Le style se fait parfois un peu plus lyrique dans les descriptions, mais sans en rajouter. Lorsque la narratrice se met à travailler dans l’édition, on croise dans les couloirs les ombres de Paul Bourget, de Gabriel Marcel, de Henry Bordeaux, Maurice Barrès, Rosamond Lehmann... tandis que la jeune employée rêve de Tolstoï, de Dostoïevski et des surréalistes, de Proust, de Radiguet et Artaud... 


C’est dans cet entre-deux, cet espace, cette faille qu’elle commence à écrire et à témoigner d’une époque, esquissant quelques brefs portraits de Julien Green ou Georges Bernanos, et surprenant le lecteur par quelques pages sans ponctuation pour évoquer les sensations parisiennes.


"Lecteur, suis-moi. Lecteur, je tombe à tes pieds pour que tu me suives. Mon itinéraire sera facile. Tu quittes les gouttelettes qui venaient te retrouver, tu t'achemines vers la place de la Concorde, tu montes sur le trottoir de gauche. Te voici, nous voici. Miracle du silence le long du bruit. Lecteur, nous dirons : nous montions sur le trottoir, nous sautions à pieds joints dans le silence. Un long, long foulard de soie naturelle resserré entre le pouce et l'index. Nous le tirons. C'est la caresse par l'étranglement, c'est la réalité d'un nouveau silence ce soir dans l’anneau du pouce et de l’index.

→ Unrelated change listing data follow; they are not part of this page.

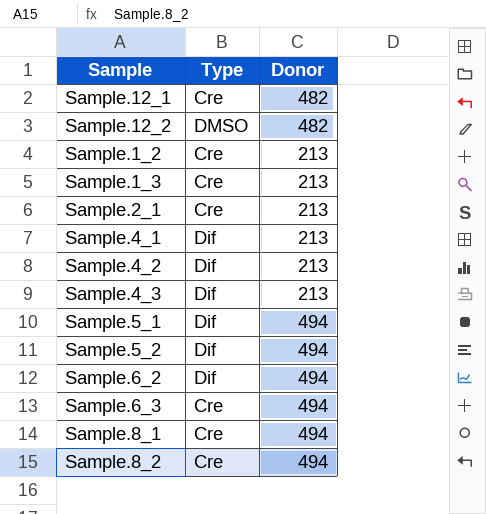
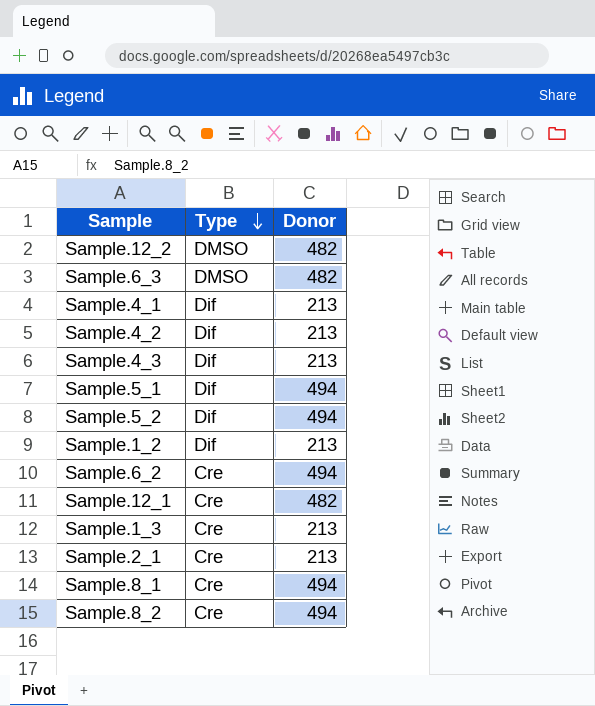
row order: none -> Type descending
Sample.6_3 | Type: Cre -> DMSO
Sample.6_3 | Donor: 494 -> 482
Sample.1_2 | Type: Cre -> Dif
Sample.6_2 | Type: Dif -> Cre

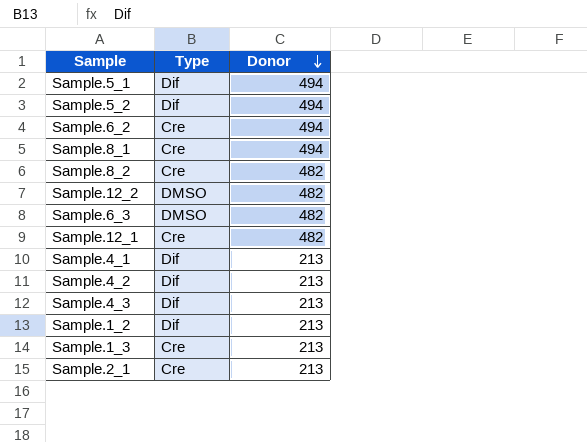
row order: Type descending -> Donor descending
Sample.8_2 | Donor: 494 -> 482

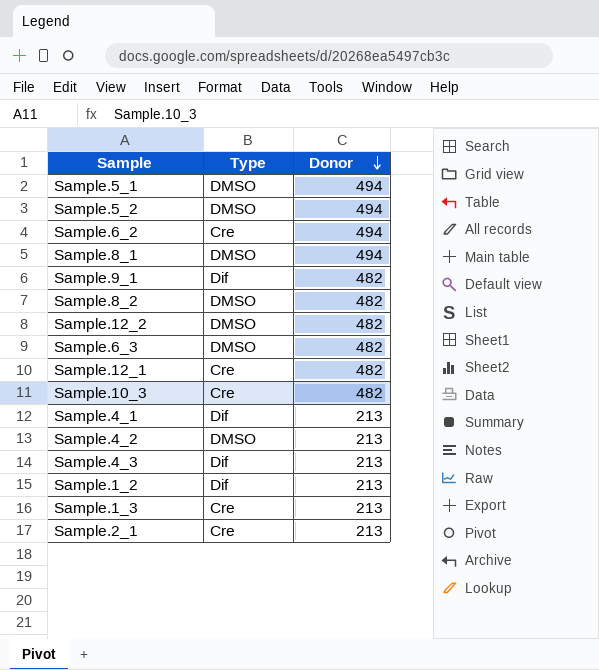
Sample.5_1 | Type: Dif -> DMSO
Sample.5_2 | Type: Dif -> DMSO
Sample.8_1 | Type: Cre -> DMSO
row Sample.9_1: none -> Dif | 482
Sample.8_2 | Type: Cre -> DMSO
row Sample.10_3: none -> Cre | 482
Sample.4_2 | Type: Dif -> DMSO

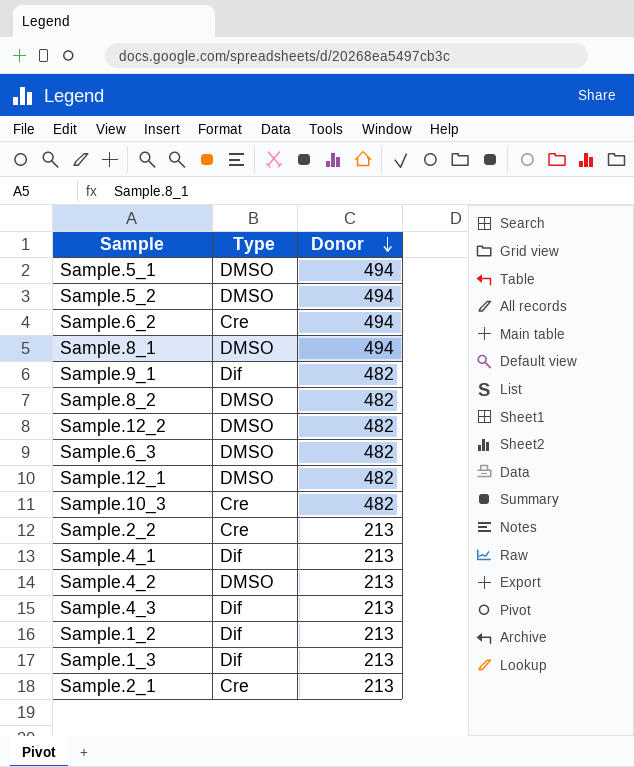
Sample.12_1 | Type: Cre -> DMSO
row Sample.2_2: none -> Cre | 213
Sample.1_3 | Type: Cre -> Dif

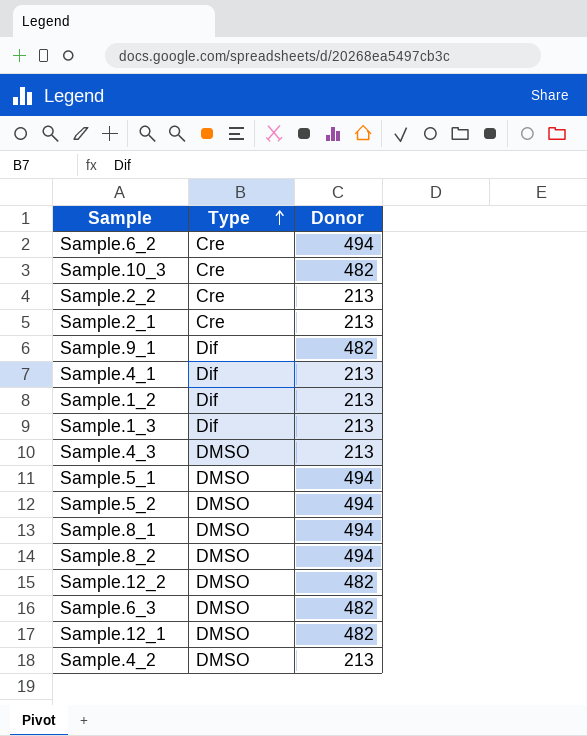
row order: Donor descending -> Type ascending
Sample.4_3 | Type: Dif -> DMSO
Sample.8_2 | Donor: 482 -> 494

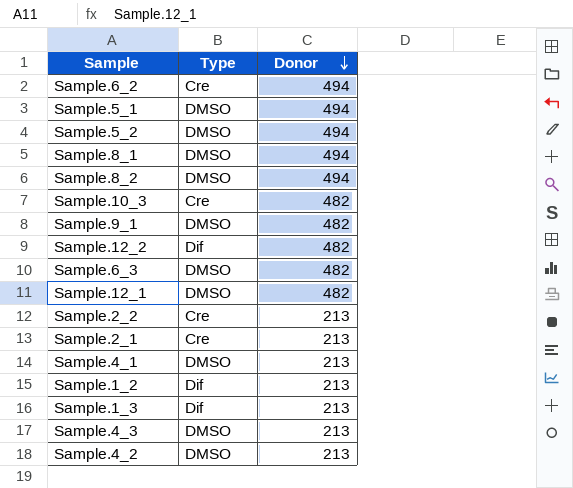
row order: Type ascending -> Donor descending
Sample.9_1 | Type: Dif -> DMSO
Sample.12_2 | Type: DMSO -> Dif
Sample.4_1 | Type: Dif -> DMSO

Lecteur, suis-nous encore." P. 216


Violette Leduc n’est pas tendre avec elle-même et ressent le besoin de s’adresser au lecteur pour que celui-ci continue sa lecture : elle se décrit en narratrice capricieuse et dépressive à travers ses lamentations, supplications et délectations et détaille ainsi un grand portrait pathologique d’elle-même, fait de répétitions mortifères de l’échec dans ses relations aux autres. Mais elle le fait dans une prose poétique aux échos baudelairiens qui entraîne la lecture. Et lorsque vient la séparation, la plainte laisse place à des considérations sur Pythagore, donnant sa force performative et créatrice à l’acte d’écriture...


Autre surprise, une visite dans la librairie d’Adrienne Monnier rue de l’Odéon nous vaut un bref portrait de la maîtresse des lieux en paysanne d’un autre siècle, à une époque où l’on venait à la librairie pour emprunter des livres sur abonnement : Paul Valéry, James Joyce, Raymond Queneau ne sont pas loin et Sylvia Beach fait une apparition.


Plus loin, c’est Jean Gabin et Prévert que la narratrice croisera dans un couloir : cela marque l’époque – les années 30 – dont Leduc esquisse le portrait très parisien... D’autres moments saisissants – la rencontre avec Maurice Sachs, par exemple – parsèment ce livre étonnant, un pavé dont la lecture reste jusqu’au bout peu confortable et pourtant passionnante. 


"La gare végétait, mais un chariot, la bascule, un porteur, un flâneur, le guichet fermé, l'étiquette d'une valise enregistrée, la poussière qui habillait la gare de mélancolie surannée, me prédisaient : elle vient. Le volet de fer de la librairie proposait la méditation, le tramway avec son timbre et le refrain des essieux ajoutait de la frivolité aux petits déplacements.

L'employé a ouvert la porte, les rails ont suggéré le regard des oiseaux nocturnes. Toute la ville somnolait au-delà des quais. Les premiers voyageurs appartenaient encore au train, aux panoramas.

Je voyais la vitesse dans leurs yeux récurés. Isabelle apparut la dernière. Sans me regarder. Ses cheveux sages, sa robe simple, ses gants de provinciale me grisaient. L'austérité dans la gare donnait un appétit considérable à mes entrailles. Elle présenta son billet avec une bonne volonté d'élève, elle se tourna enfin de mon côté."